Serve este texto para abordar um assunto ainda polémico no nosso país e que não tem sido discutido de forma objectiva, pois, as experiências e os sentimentos pessoais têm impedido que se discuta o assunto de uma maneira mais isenta. Refiro-me à colonização e à posterior descolonização.
Em 1961, aquando da invasão de Goa pela India, já a Onu tinha reconhecido o direito dos povos à autodeterminação e as potências coloniais europeias tinham iniciado o processo de descolonização, nomeadamente, o Reino Unido, a França e a Bélgica. Nessa altura, portanto, o colonialismo já não tinha um estatuto jurídico legítimo na comunidade internacional.
Como se viu, em 1961 e, posteriormente, em 1975, com Timor-Leste, Portugal não tinha capacidade política nem militar para se opor a potências regionais, como a Índia e a Indonésia. Para mais, em plena guerra fria, esses países agiram com o beneplácito das superpotências e, no último caso, igualmente, da Austrália.
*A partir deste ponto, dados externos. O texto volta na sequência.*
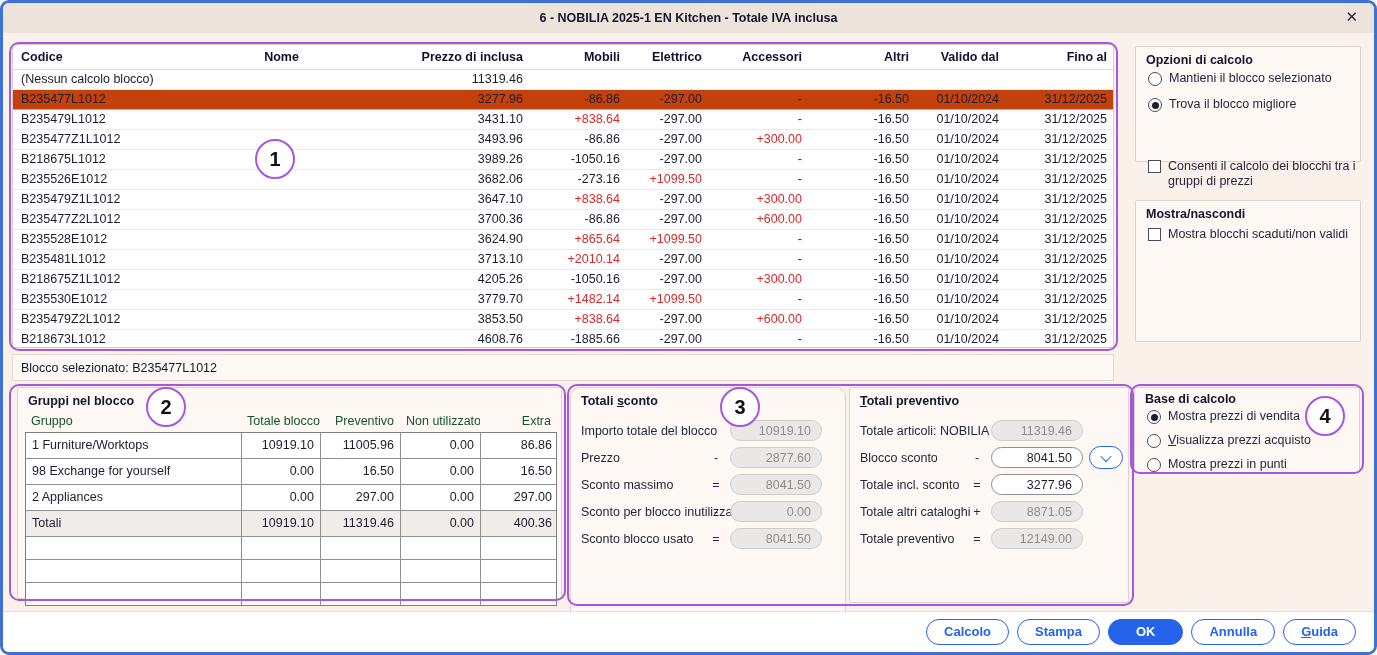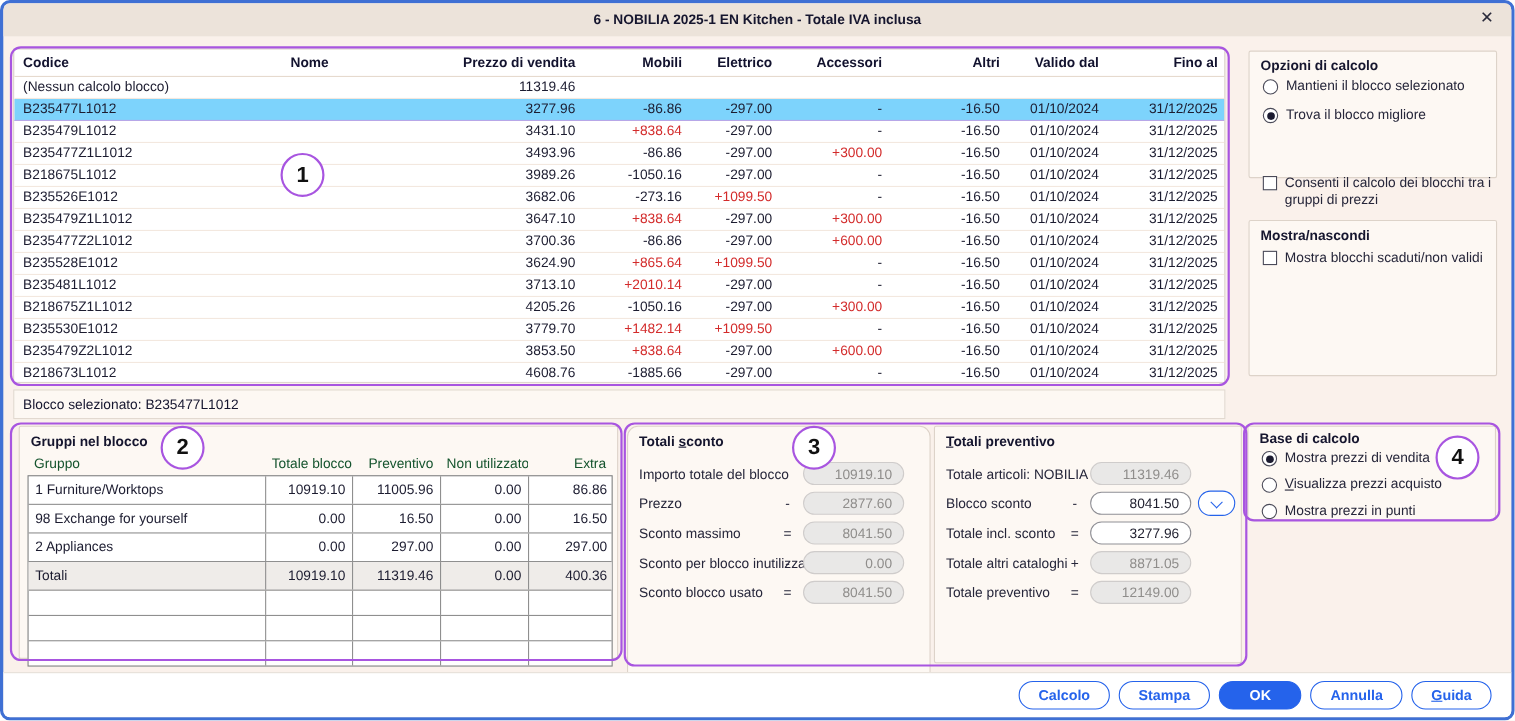--- a/index.html
+++ b/index.html
@@ -130,7 +130,7 @@
     <div class="bt-grid bt-header" id="bt-header">
         <div class="btc h a-left">Codice</div>
         <div class="btc h a-center">Nome</div>
-        <div class="btc h a-right">Prezzo di vendita</div>
+        <div class="btc h a-right">Prezzo di inclusa</div>
         <div class="btc h a-right">Mobili</div>
         <div class="btc h a-right">Elettrico</div>
         <div class="btc h a-right">Accessori</div>

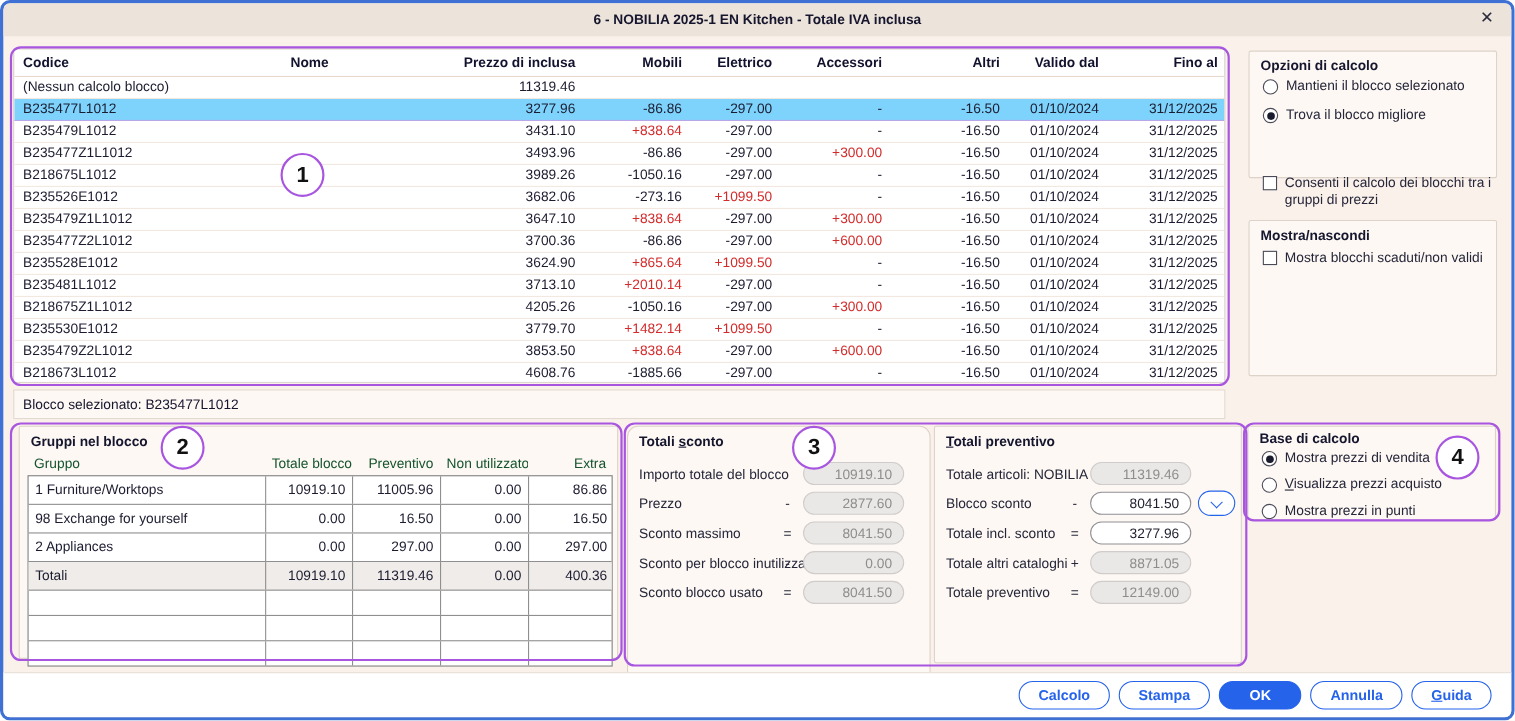--- a/index.html
+++ b/index.html
@@ -32,7 +32,7 @@
   .bt-header { height:24px; line-height:24px; border-bottom:1px solid #e6dace; }
   .bt-header .btc { font-weight:bold; color:#12122e; }
   .bt-row { height:19px; line-height:19px; border-bottom:1px solid #f3e8df; color:#1c1c30; background:#fff; }
-  .bt-row.selected { background:#7dd3fc; border-bottom-color:#b7a7e8; }
+  .bt-row.selected { background:#c2410c; border-bottom-color:#b7a7e8; }
   .btc { font-size:12.5px; padding:0 8px; white-space:nowrap; overflow:hidden; box-sizing:border-box; }
   .a-left{text-align:left} .a-center{text-align:center} .a-right{text-align:right}
   .red { color:#d32b2b; }

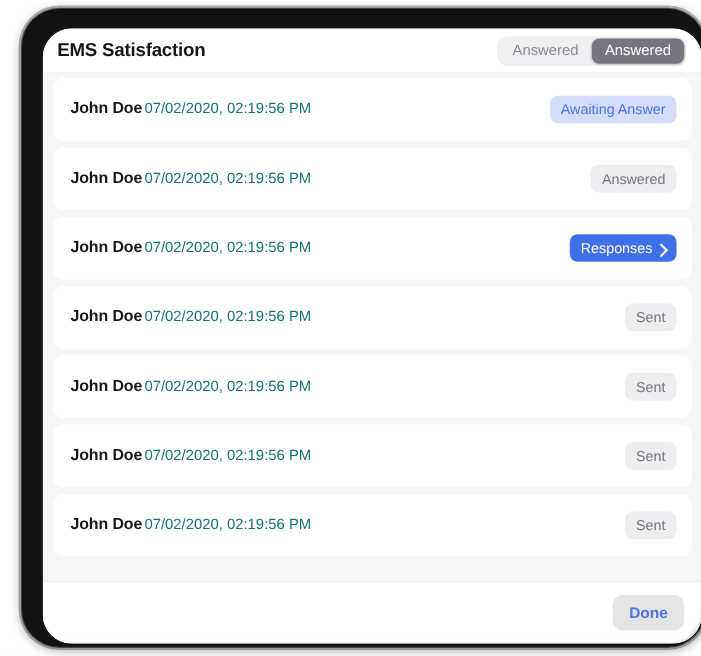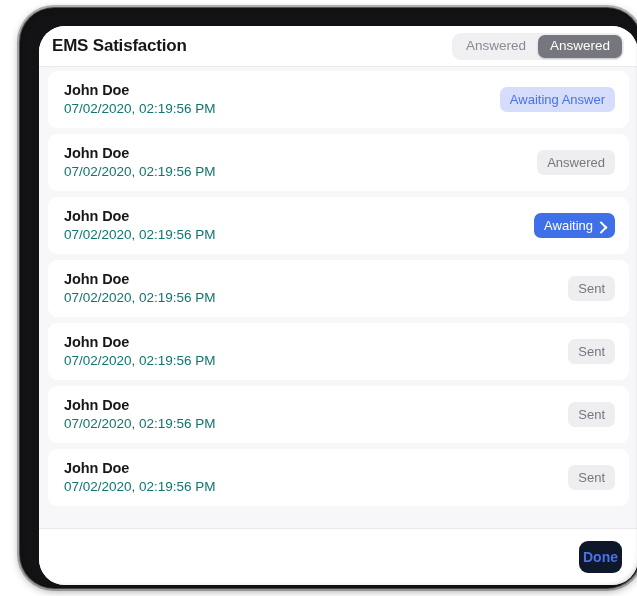--- a/index.html
+++ b/index.html
@@ -132,7 +132,7 @@
   .row:last-child { margin-bottom: 0; }
   .row-text {
     display: flex;
-    flex-direction: column;
+    flex-direction: row;
     gap: 2px;
     min-width: 0;
   }

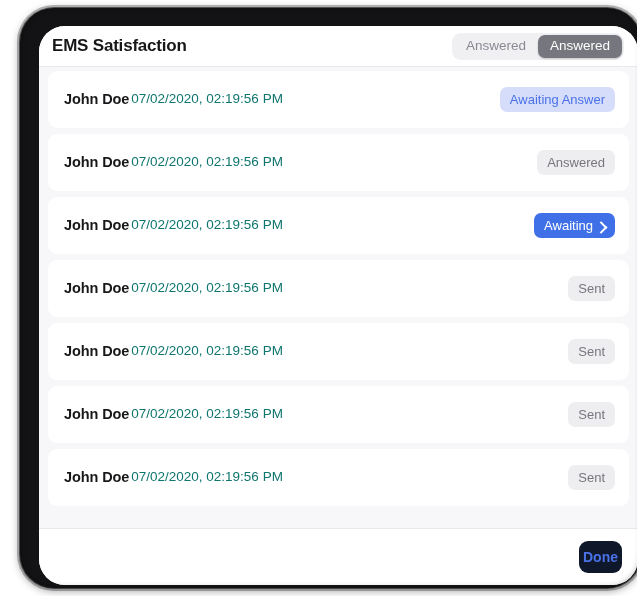--- a/index.html
+++ b/index.html
@@ -253,7 +253,7 @@
           <div class="row-date">07/02/2020, 02:19:56 PM</div>
         </div>
         <div class="badge badge--answered">
-          <span>Awaiting</span>
+          <span>Responses</span>
           <span class="chev"></span>
         </div>
       </div>

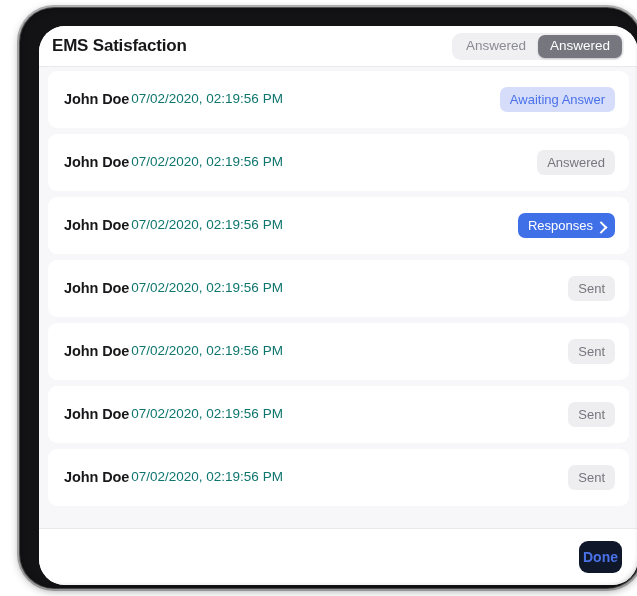--- a/index.html
+++ b/index.html
@@ -200,13 +200,13 @@
     padding: 0 16px;
   }
   .done-btn {
-    background: #0f172a;
+    background: #e5e5e5;
     color: #4a72e8;
     font-size: 14px;
     font-weight: bold;
     border: none;
     border-radius: 9px;
-    padding: 8px 4px;
+    padding: 8px 15px;
     cursor: pointer;
     font-family: inherit;
   }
Quando a guerra eclodiu nas nossas colónias africanas, por essa altura, Portugal vivia numa ditadura e esses territórios eram considerados parte integrante do nosso país. Como é sabido, uma ditadura é avessa a negociações que impliquem cedências. Mesmo, em Portugal, limitaram-se a organizar um simulacro de eleições livres, para que nada mudasse. O nosso país desperdiçou quase 15 anos, em que poderia e deveria ter negociado a nossa saída, numa situação vantajosa, a exemplo de outros países europeus.
Convém lembrar que, em África, não existiam regimes democráticos, havia uma guerra fria e existiam problemas regionais, caso da Rodésia e da África do Sul, que interferiam na estabilidade política de Angola e de Moçambique.
Perante a política de isolacionismo internacional e de querer lutar, a qualquer preço, contra os ventos da História, considero que o Estado Novo é o único responsável pela situação a que se chegou nas nossas colónias e pela forma como a descolonização decorreu. Se tem havido o bom-senso de negociar na altura certa, ter-se-iam evitado muitas mortes e muito sofrimento e não teríamos saído "de mãos a abanar".
Em 1975, no auge da guerra fria e dos conflitos regionais na África do Sul e na Rodésia, e com a oposição interna e a recusa dos militares em combater, o nosso país não tinha outra alternativa nem tinha capacidade política internacional para impor condições. Éramos um mero peão na cena internacional, como se viu em Timor. Por muito que custe admitir aos portugueses que estavam em África, a verdade é que os militares combatiam essencialmente para os proteger e, por eles, morriam e ficavam aleijados, física e psicológicamente. Nessa época, as guerras coloniais já careciam de legitimidade.
No caso concreto de Angola, considero que Portugal fez o que estava ao seu alcance, que foi sentar à mesa os vários grupos políticos e conseguir que assinassem um acordo. Mais não podia ter feito, pois, nem nós, nem ninguém, tinha poder para obrigá-los a cumprir o acordado. Recordo, novamente, que haviam duas superpotências.
Recentemente, na guerra da Bósnia, que os europeus foram impotentes para travar, só os Estados Unidos tiveram a capacidade militar para impor a paz, porque, nesta altura, já eram a única grande potência militar.
Por tudo isto, não considero os políticos que surgiram após o 25 de Abril responsáveis pelo que aconteceu em África. Primeiro, porque não tinham condições internas nem externas para impor o que quer que fosse; segundo, porque, eles próprios eram contra a guerra colonial, como o anterior regime, fora intransigentemente, apologista dela e da manutenção das colónias, a qualquer preço.
Em síntese, como a História o demonstra, sem margem para dúvidas, a nossa descolonização pecou, fundamentalmente, por ter sido tardia.